When the ice receded, the asthenosphere started to flow back toward its initial location. This is why we can witness the earth rising in Estonia by about 3 millimetres a year.

For this reason, we have observed the rising of the earth and the fall-back of the sea for thousands of years. The question whether we could soon go to Saaremaa on foot seems just here. As we look at the sea charts, we see that the deepest place between the mainland and Saaremaa is 12 metres.

However, if we plot a rout straight from Tallinn to the northern edge of Muhumaa, the deepest place will be no more than 5-6 metres. Given a 2mm/year land rising, a simple calculation says we would only have to wait another 3,000 years!
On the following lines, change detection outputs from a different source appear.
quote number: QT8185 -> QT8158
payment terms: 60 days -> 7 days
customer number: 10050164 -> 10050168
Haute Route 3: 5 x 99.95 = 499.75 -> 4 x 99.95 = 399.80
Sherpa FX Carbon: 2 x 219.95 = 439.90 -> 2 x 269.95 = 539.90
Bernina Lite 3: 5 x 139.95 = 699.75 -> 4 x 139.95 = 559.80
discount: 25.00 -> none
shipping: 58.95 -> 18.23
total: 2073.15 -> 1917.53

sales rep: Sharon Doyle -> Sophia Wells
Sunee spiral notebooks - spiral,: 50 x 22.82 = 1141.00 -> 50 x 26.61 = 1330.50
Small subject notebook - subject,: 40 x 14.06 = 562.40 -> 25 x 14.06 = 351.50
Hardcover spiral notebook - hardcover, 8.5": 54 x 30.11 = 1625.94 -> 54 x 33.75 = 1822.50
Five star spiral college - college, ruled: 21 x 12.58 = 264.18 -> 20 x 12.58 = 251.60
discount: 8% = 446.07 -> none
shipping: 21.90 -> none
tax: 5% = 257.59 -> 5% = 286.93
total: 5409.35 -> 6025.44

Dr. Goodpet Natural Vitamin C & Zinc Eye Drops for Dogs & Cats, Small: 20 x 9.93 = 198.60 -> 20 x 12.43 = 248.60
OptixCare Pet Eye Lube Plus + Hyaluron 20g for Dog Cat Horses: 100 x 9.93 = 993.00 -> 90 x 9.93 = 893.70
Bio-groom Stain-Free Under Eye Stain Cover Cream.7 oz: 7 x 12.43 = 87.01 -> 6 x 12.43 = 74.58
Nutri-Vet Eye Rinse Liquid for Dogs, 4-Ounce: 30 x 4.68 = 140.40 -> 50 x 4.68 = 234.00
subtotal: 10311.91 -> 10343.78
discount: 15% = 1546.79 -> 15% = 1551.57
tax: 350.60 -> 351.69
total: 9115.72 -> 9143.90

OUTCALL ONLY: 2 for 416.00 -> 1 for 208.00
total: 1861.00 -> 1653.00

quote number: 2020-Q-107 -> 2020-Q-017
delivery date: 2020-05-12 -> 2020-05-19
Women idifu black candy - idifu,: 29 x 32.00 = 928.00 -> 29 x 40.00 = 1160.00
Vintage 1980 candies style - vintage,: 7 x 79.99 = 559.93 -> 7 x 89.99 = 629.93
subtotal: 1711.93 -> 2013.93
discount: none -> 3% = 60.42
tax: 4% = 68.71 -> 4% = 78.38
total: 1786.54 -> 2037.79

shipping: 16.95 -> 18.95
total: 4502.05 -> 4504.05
Alas, it is not that easy. We are currently witnessing global climate warming, which is melting shelf ice and raising the world’s sea levels, due to both the melting as well as heat expansion in the water. The most optimistic prognoses say the sea will rise by 25 centimetres by the year 2,100.

This is similar to the speed we are expecting Saaremaa to rise in the future. However, the more pessimistic prognoses predict an 80cm rise in sea levels. Either way, we have to admit the distance between the mainland and Saaremaa will probably increase.

Global warming will also save more heat into the oceans. More heat has the potential for bigger storms, which will reach deeper inland. Therefore, the Estonian climate is due to become a marine climate.

This will bring us cooler and windier summers, making it even harder to get to the islands; and stormier and milder winters, which will not let ice roads form. Stormy and ice-free winters will also increase the destruction of our beaches, and danger the buildings and infrastructure located at the seafront.